The hack, revealed in late November, was carried out by a group that US authorities say is linked to North Korea. That country was upset by the "The Interview," a movie from Sony Pictures starring Seth Rogen and James Franco, about an assassination attempt on North Korean leader Kim Jong-un. Sony on Wednesday announced it was canceling the release of the movie amid threats of terrorism, though on Friday it said a release may still happen.

Inside the company, the hack has been devastating: Amy Pascal, head of Sony's film division and one of the most prominent women in Hollywood, watched as her email inbox was opened to the world and her emails made available for anyone to read. Among the trove of missives: an offensive joke shared with producer Scott Rudin about President Obama's taste in movies. Both of them quickly apologized.

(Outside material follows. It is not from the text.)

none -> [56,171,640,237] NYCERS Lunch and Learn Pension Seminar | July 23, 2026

Messages ranging from discussion about Facebook CEO Mark Zuckerberg to new movie ideas to even a script for the latest James Bond film were dumped onto the Internet. And they were revealed by media outlets pouring over thousands of emails from the inboxes of Sony executives.

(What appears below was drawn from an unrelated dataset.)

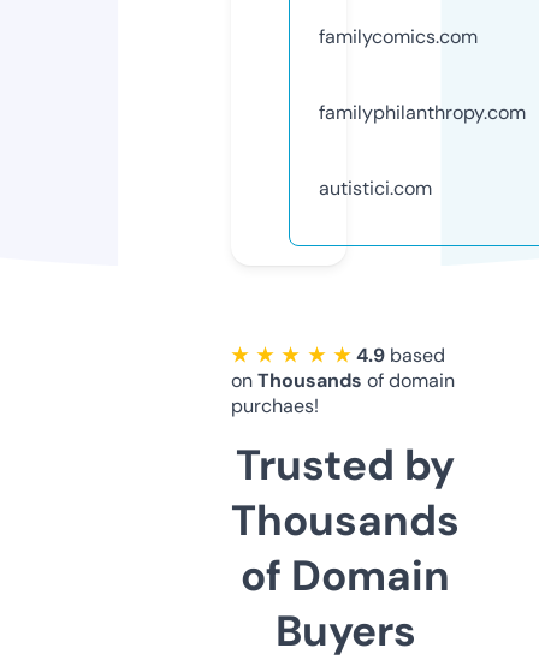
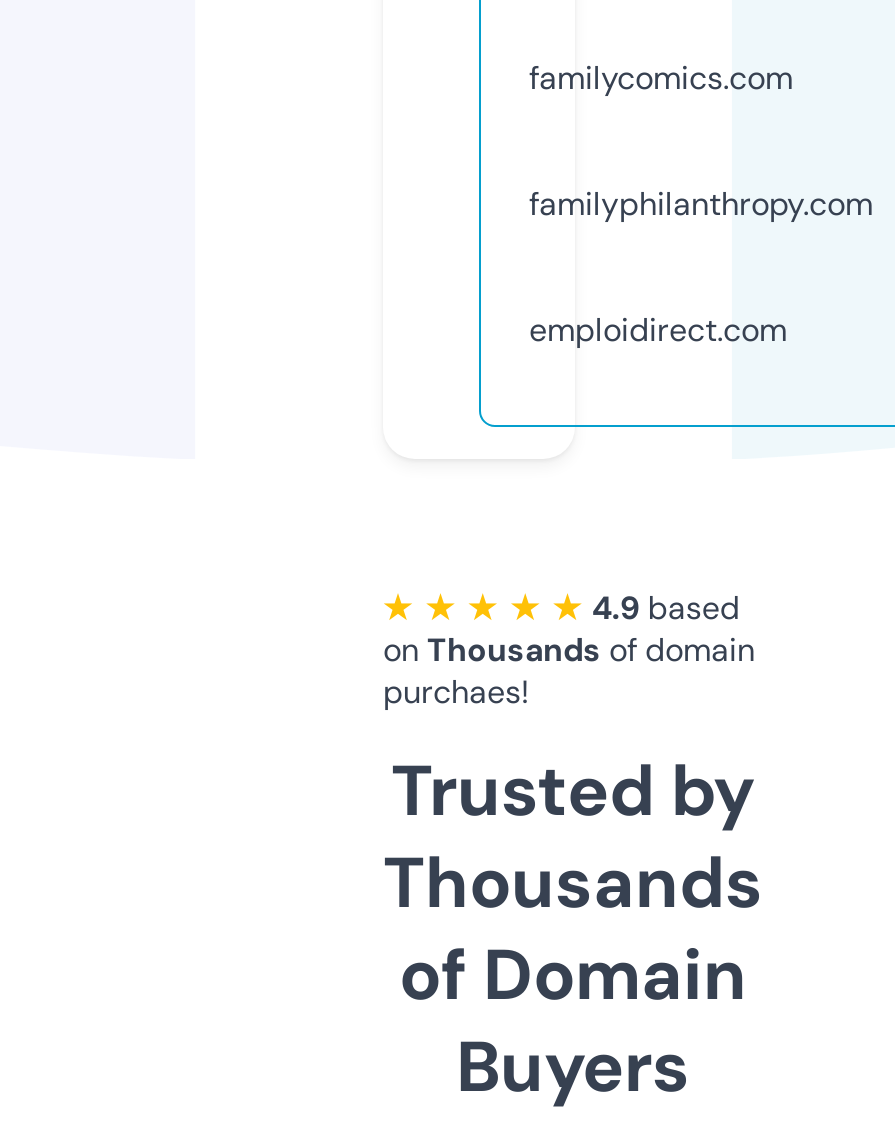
[319,175,432,201] autistici.com -> [529,309,787,351] emploidirect.com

Those are high-profile examples of collateral damage, and Cheshire said he hopes news of the hack will motivate people to be more vigilant about what they say in their digital communications. "My hope is it might be a reflection point, that people might think more carefully," he said.

But while that's his hope, his research as a professor at Berkeley -- he focuses on the role of trust in online interactions -- stands against him. According to surveys he's conducted, only those who have experienced "adverse events" online, like their emails or other Internet accounts being hacked, are likely to change their behavior to be more careful. "Most people think, 'Thank God that didn't happen to me,'" he said. And then they don't change.

As social media has risen to prominence over the past decade, it's come with growing pains over privacy. But those concerns have brought about vocal discussion on the implications of what people post on social networks. Earlier this month, the Supreme Court considered a case about free speech on Facebook, centered around a Pennsylvania man's threatening comments about his estranged wife and law enforcement officers.

But with email, a form of online communication that looks almost antiquated next to Twitter, Facebook, Snapchat, WhatsApp, Skype and others, those kinds of cases rarely get attention anymore. Without the reminders that come from media intrigue, people tend to be less careful. "What we say about our friends and bosses in email has become akin to how we talk on the telephone," said Cheshire.

Though people won't necessarily change their email behavior as a result of the hack, there is an opportunity to make email more secure. "We need to reinvent the way we send messages," said Frieda Birnbaum, a private psychologist and author.

There are already people taking on that challenge. For example, Silent Circle and Lavabit, two secure-communications firms, have teamed up to build Dark Mail, an email standard that encrypts messages so they can't be deciphered by outsiders. The service, expected to launch after Christmas, is a response to surveillance practices revealed by Edward Snowden's leaks about the National Security Agency. Google and Yahoo are also working on a web-mail encryption project called End-to-End.

Initiatives like those are probably not foolproof solutions, but they're nevertheless attempts to make email more secure.

"There are wonderful things that can happen with technology," said Birnbaum. "But there are kinks."

So until there's secure email, people might do well to think before they type. Research shows, though, that they probably won't.